Description of the task :: From the records below, count the lines containing the word "class" and give only that number.

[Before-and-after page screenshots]
━━━━━━━━━━

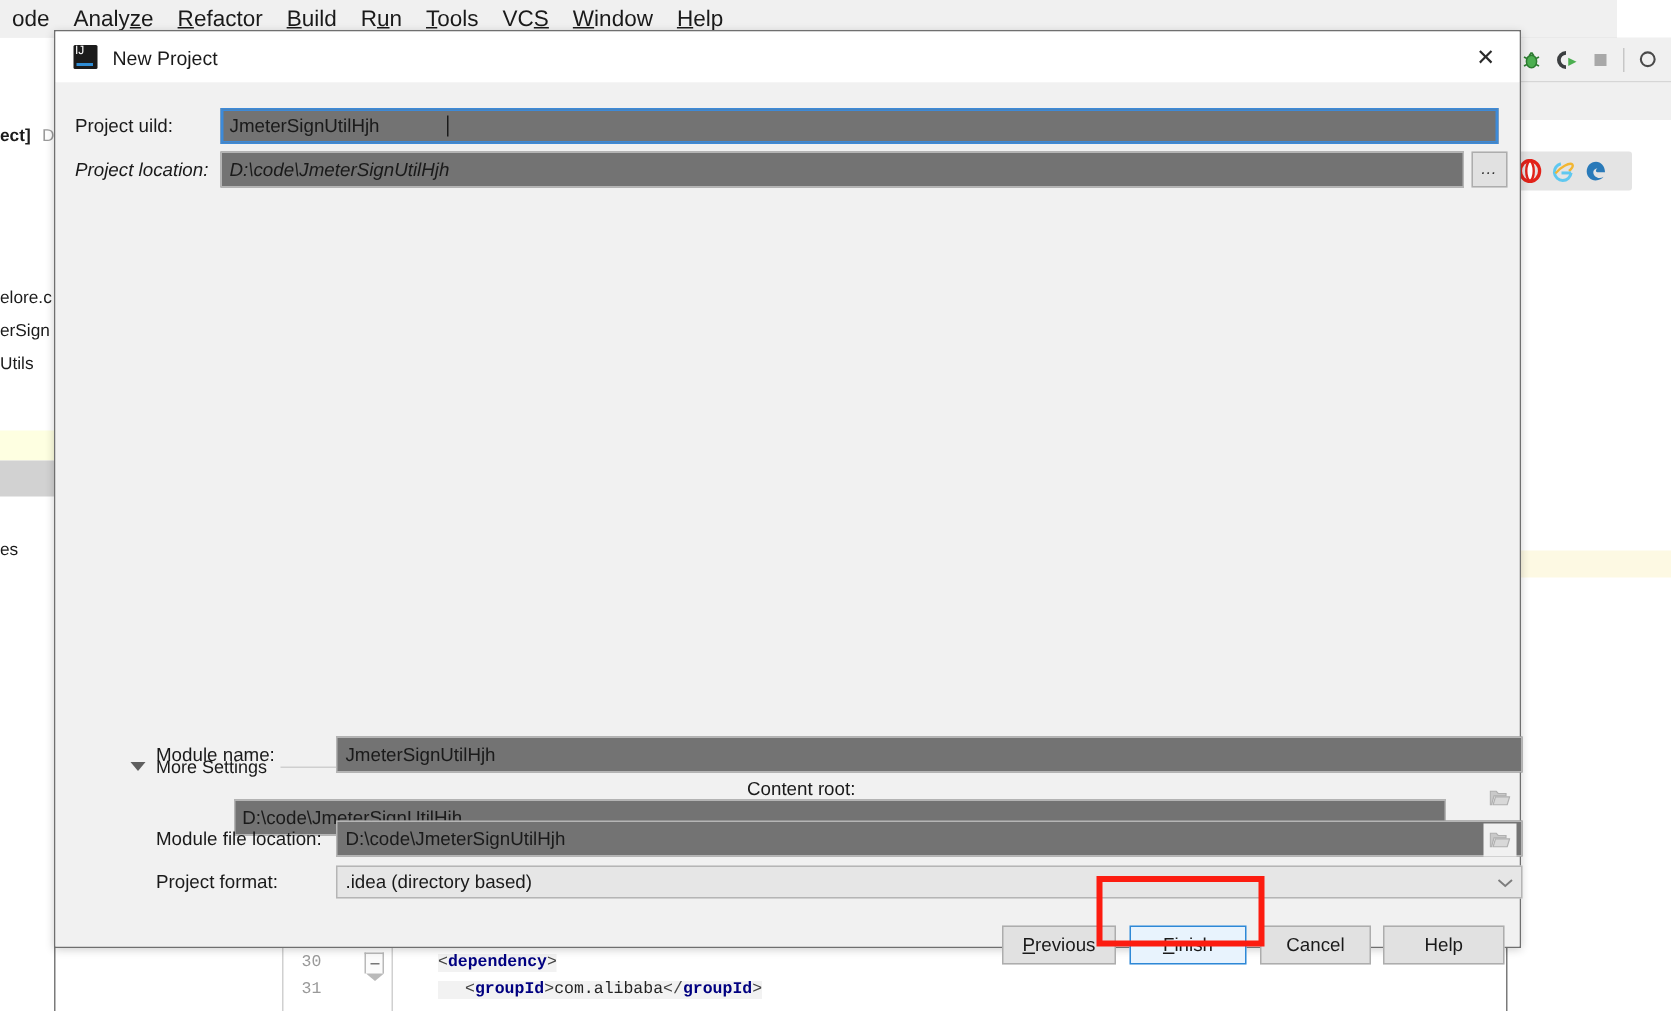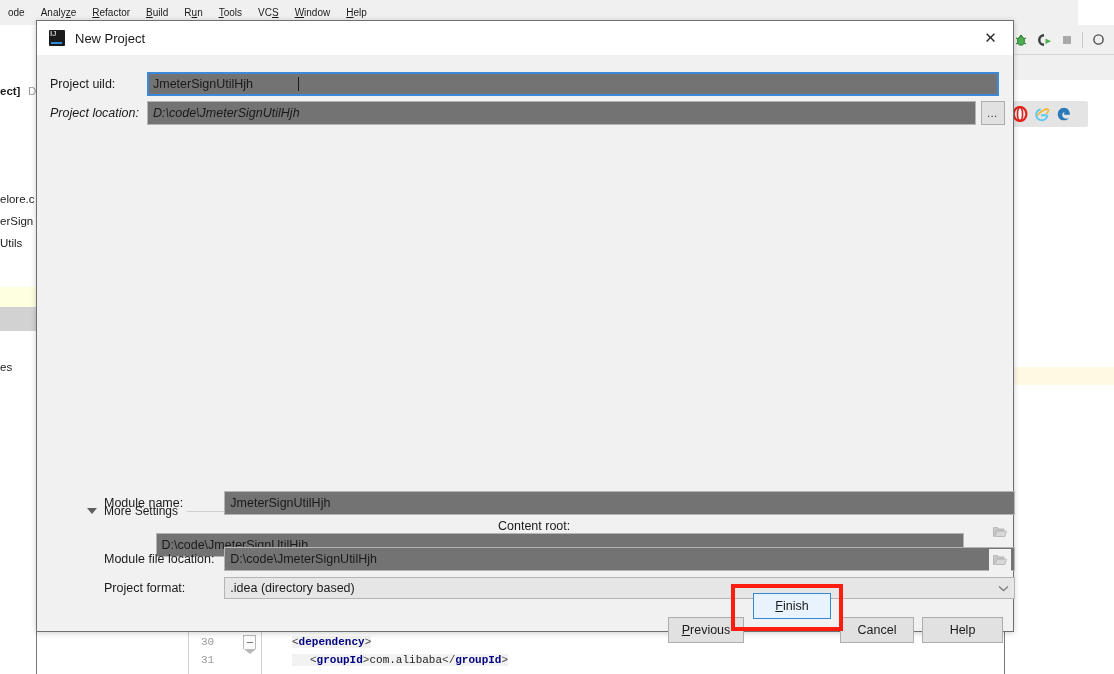--- a/index.html
+++ b/index.html
@@ -28,7 +28,7 @@
     border-bottom: 1px solid #d6d6d6;
     display: flex;
     align-items: center;
-    font-size: 10px;
+    font-size: 15px;
     color: #1a1a1a;
   }
   .menu-item {

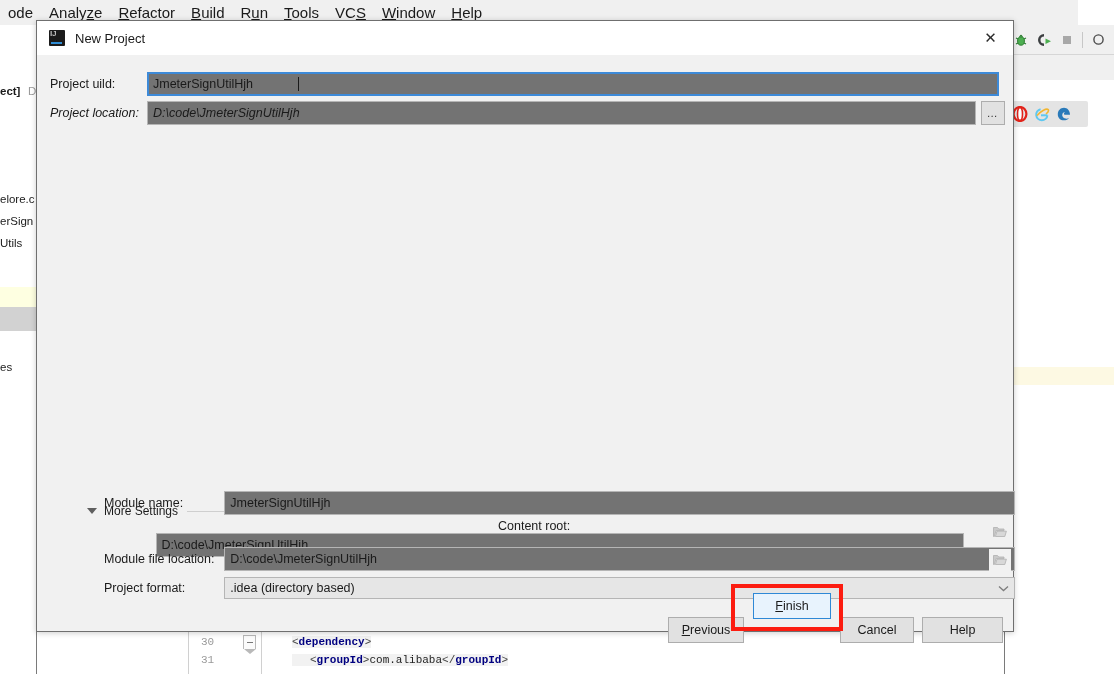--- a/index.html
+++ b/index.html
@@ -548,7 +548,7 @@
       <div class="btn" style="position:absolute; left:631px; top:562px; width:76px;">
           <span><u>P</u>revious</span>
         </div>
-      <div class="btn default" style="position:absolute; left:716px; top:538px; width:78px;">
+      <div class="btn default" style="position:absolute; left:716px; top:562px; width:78px;">
           <span><u>F</u>inish</span>
         </div>
       <div class="btn" style="position:absolute; left:803px; top:562px; width:74px;">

━━━━━━━━━━

Result below :: 4